▶ DESCRIPTION OF THE TASK: Lines of the material that include the string "items" should be returned.
(AVAILABLE DATA begins)
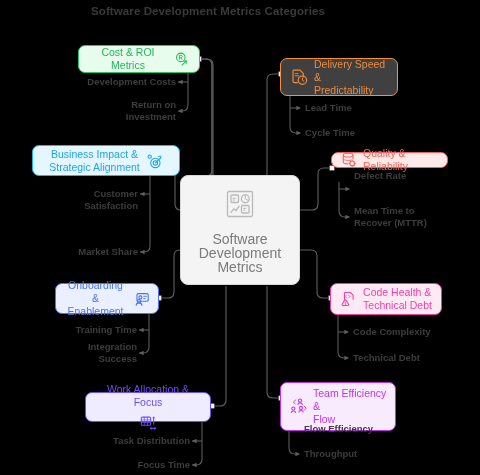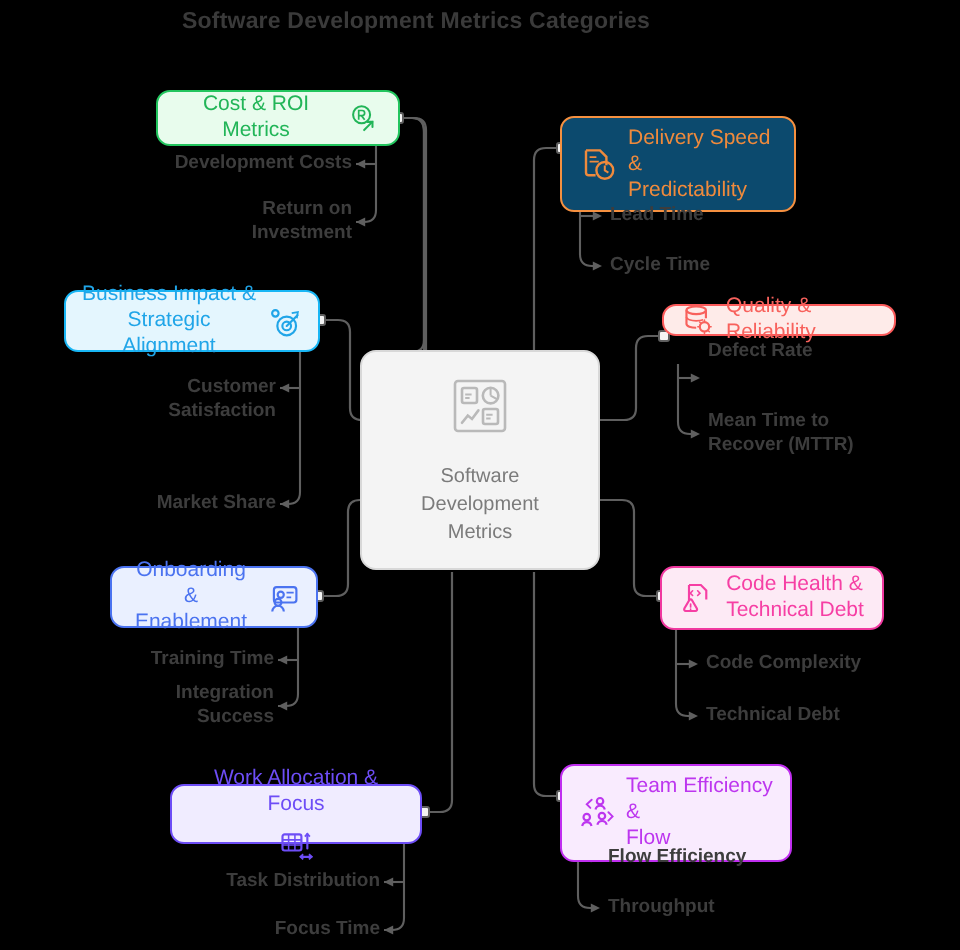--- a/index.html
+++ b/index.html
@@ -26,21 +26,21 @@
   .node .nicon{flex:0 0 auto;display:flex;align-items:center;justify-content:center;}
   .node.rev{flex-direction:row-reverse;}
 
   .center{
     position:absolute;left:180px;top:175px;width:120px;height:110px;
     box-sizing:border-box;background:#f4f4f4;border:1.3px solid #d8d8d8;
     border-radius:8px;display:flex;flex-direction:column;align-items:center;
     justify-content:center;gap:7px;
   }
   .center .clabel{
-    font-size:10px;line-height:14px;color:#7b7b7b;text-align:center;white-space:pre-line;
+    font-size:14px;line-height:14px;color:#7b7b7b;text-align:center;white-space:pre-line;
   }
 
   .leaf{
     position:absolute;font-size:9.5px;line-height:12px;color:#3d3d3d;
     font-weight:bold;white-space:pre-line;
   }
   .leaf.l{text-align:right;}
   .leaf.r{text-align:left;}
 </style>
 </head>
@@ -161,21 +161,21 @@
     <span class="nicon">
       <svg width="17" height="17" viewBox="0 0 20 20" fill="none" stroke="currentColor" stroke-width="1.2">
         <circle cx="8" cy="7.5" r="5"></circle>
         <path d="M6.3,10.4 V5 h2 a1.5,1.5 0 0 1 0,3 h-2 m1.6,0 l1.9,2.4" stroke-width="1"></path>
         <path d="M9.5,16.5 l4.8,-4.8" stroke-linecap="round"></path>
         <path d="M11.4,11.7 h3 v3" stroke-linecap="round"></path>
       </svg>
     </span>
   </div>
 
-  <div class="node" style="left: 32px; top: 145px; width: 128px; height: 31px; background: rgb(228, 246, 254); border-color: rgb(24, 182, 245); color: rgb(32, 165, 232);">
+  <div class="node" style="left: 32px; top: 145px; width: 148px; height: 31px; background: rgb(228, 246, 254); border-color: rgb(24, 182, 245); color: rgb(32, 165, 232);">
     <span class="nlabel">Business Impact &amp;
 Strategic Alignment</span>
     <span class="nicon">
       <svg width="18" height="18" viewBox="0 0 20 20" fill="none" stroke="currentColor" stroke-width="1.2">
         <circle cx="5.2" cy="5.2" r="1.8"></circle>
         <circle cx="11.5" cy="12.2" r="5.2"></circle>
         <circle cx="11.5" cy="12.2" r="2.4"></circle>
         <path d="M11.5,12.2 L17.5,6.2" stroke-linecap="round"></path>
         <path d="M14.3,5.1 l3.4,-0.6 l-0.6,3.4" stroke-width="1"></path>
       </svg>
@@ -204,21 +204,21 @@
         <rect x="2.5" y="3.5" width="10.5" height="9" rx="1.2"></rect>
         <path d="M2.5,6.6 h10.5 M2.5,9.5 h10.5 M5.9,3.5 v9 M9.4,3.5 v9" stroke-width=".85"></path>
         <path d="M16.3,3.4 v8" stroke-linecap="round"></path>
         <path d="M14.9,4.8 l1.4,-1.5 l1.4,1.5" stroke-width="1"></path>
         <path d="M12.6,16 h6" stroke-linecap="round"></path>
         <path d="M14,14.6 l-1.5,1.4 l1.5,1.4 M17.2,14.6 l1.5,1.4 l-1.5,1.4" stroke-width="1"></path>
       </svg>
     </span>
   </div>
 
-  <div class="node rev" style="left: 280px; top: 58px; width: 118px; height: 48px; background: #0c4a6e; border-color: rgb(245, 144, 64); color: rgb(239, 138, 60);">
+  <div class="node rev" style="left: 280px; top: 58px; width: 118px; height: 38px; background: #404040; border-color: rgb(245, 144, 64); color: rgb(239, 138, 60);">
     <span class="nlabel" style="text-align:left;">Delivery Speed &amp;
 Predictability</span>
     <span class="nicon">
       <svg width="20" height="20" viewBox="0 0 20 20" fill="none" stroke="currentColor" stroke-width="1.2">
         <path d="M4,3.2 h7 l3.2,3.2 v4.2 M4,3.2 v11 a1.4,1.4 0 0 0 1.4,1.4 h3.4"></path>
         <path d="M5.8,6.6 h3.4 M5.8,8.8 h4.6" stroke-width=".9"></path>
         <circle cx="13.4" cy="13.2" r="4.2"></circle>
         <path d="M13.4,10.8 v2.4 l1.8,1.1" stroke-width="1"></path>
       </svg>
     </span>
(AVAILABLE DATA ends)
▶ ANSWER AREA:
   .node .nicon{flex:0 0 auto;display:flex;align-items:center;justify-content:center;}
     border-radius:8px;display:flex;flex-direction:column;align-items:center;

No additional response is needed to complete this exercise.